__Task item__. Below are records that contain pictures; transcribe the text exactly and omit the pictures.

__Recorded information__.
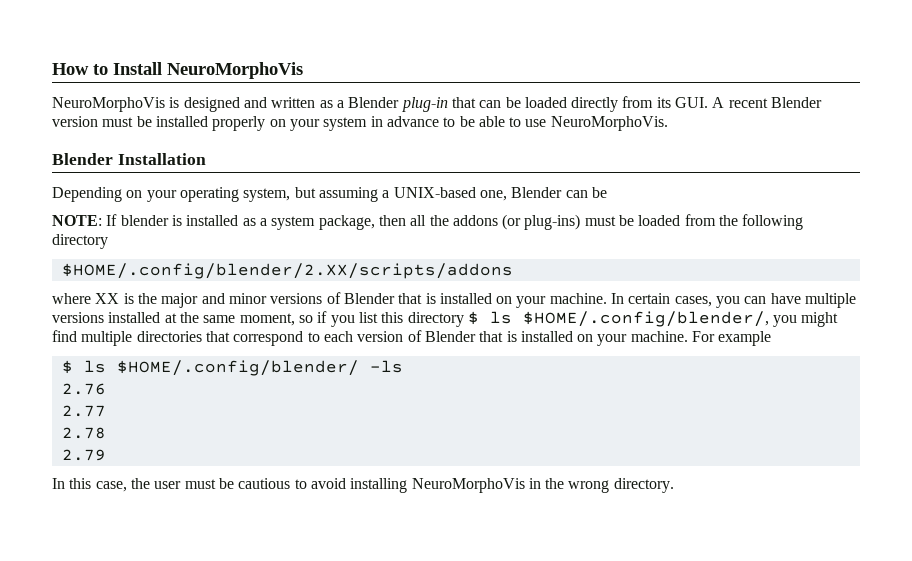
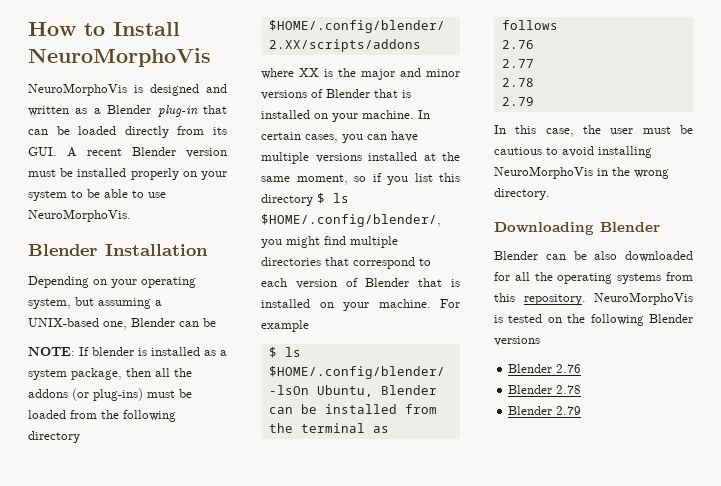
[370,116,439,127] in advance -> (67, 195) none
[369,360,403,373] -ls -> [268,385,437,397] [268,404,437,414] [268,423,389,433] [501,20,558,30] -lsOn Ubuntu, Blender can be installed from the terminal as follows
(674, 485) none -> [494,222,660,235] [494,251,693,262] [494,272,693,284] [494,292,693,305] [494,314,693,326] [494,336,540,346] [508,364,582,373] [508,385,582,394] [508,406,582,415] // Downloading Blender // Blender can be also downloaded for all the operating systems from this repository. NeuroMorphoVis is tested on the following Blender versions // Blender 2.76 // Blender 2.78 // Blender 2.79

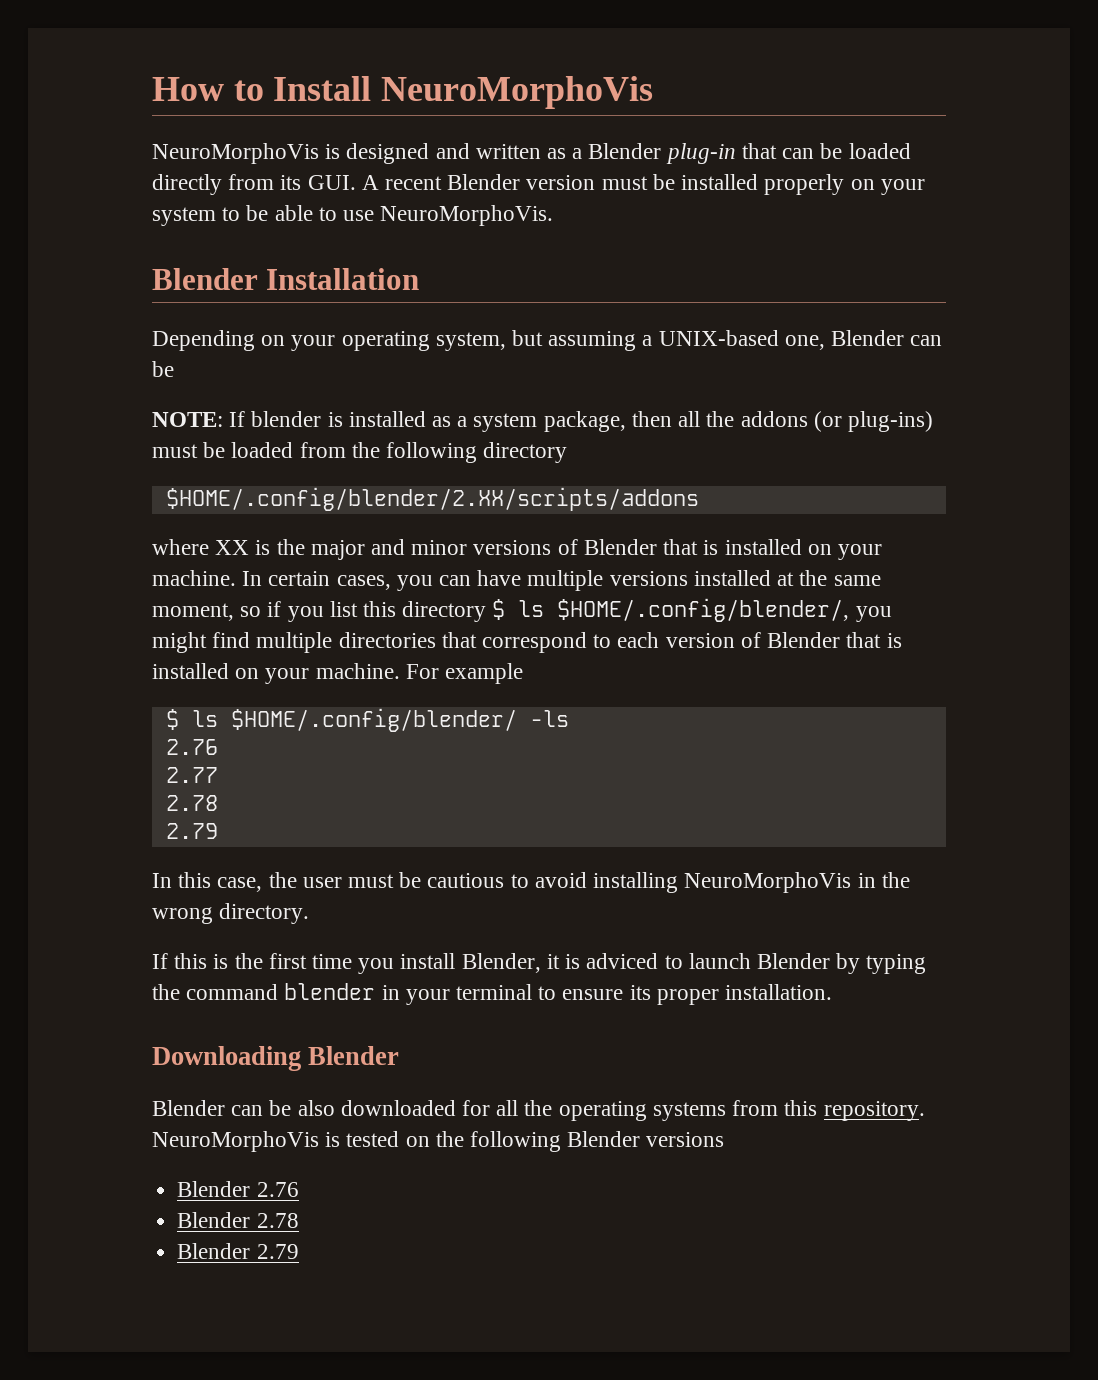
[268,385,437,397] [268,404,437,414] [268,423,389,433] [501,20,558,30] -lsOn Ubuntu, Blender can be installed from the terminal as follows -> [529,710,569,727] -ls
(550, 194) none -> [152,953,927,974] [152,983,833,1005] // If this is the first time you install Blender, it is adviced to launch Blender by typing the command blender in your terminal to ensure its proper installation.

__Output below__.
[370,116,439,127] in advance -> (67, 195) none
[369,360,403,373] -ls -> [268,385,437,397] [268,404,437,414] [268,423,389,433] [501,20,558,30] -lsOn Ubuntu, Blender can be installed from the terminal as follows
(674, 485) none -> [494,222,660,235] [494,251,693,262] [494,272,693,284] [494,292,693,305] [494,314,693,326] [494,336,540,346] [508,364,582,373] [508,385,582,394] [508,406,582,415] // Downloading Blender // Blender can be also downloaded for all the operating systems from this repository. NeuroMorphoVis is tested on the following Blender versions // Blender 2.76 // Blender 2.78 // Blender 2.79

[268,385,437,397] [268,404,437,414] [268,423,389,433] [501,20,558,30] -lsOn Ubuntu, Blender can be installed from the terminal as follows -> [529,710,569,727] -ls
(550, 194) none -> [152,953,927,974] [152,983,833,1005] // If this is the first time you install Blender, it is adviced to launch Blender by typing the command blender in your terminal to ensure its proper installation.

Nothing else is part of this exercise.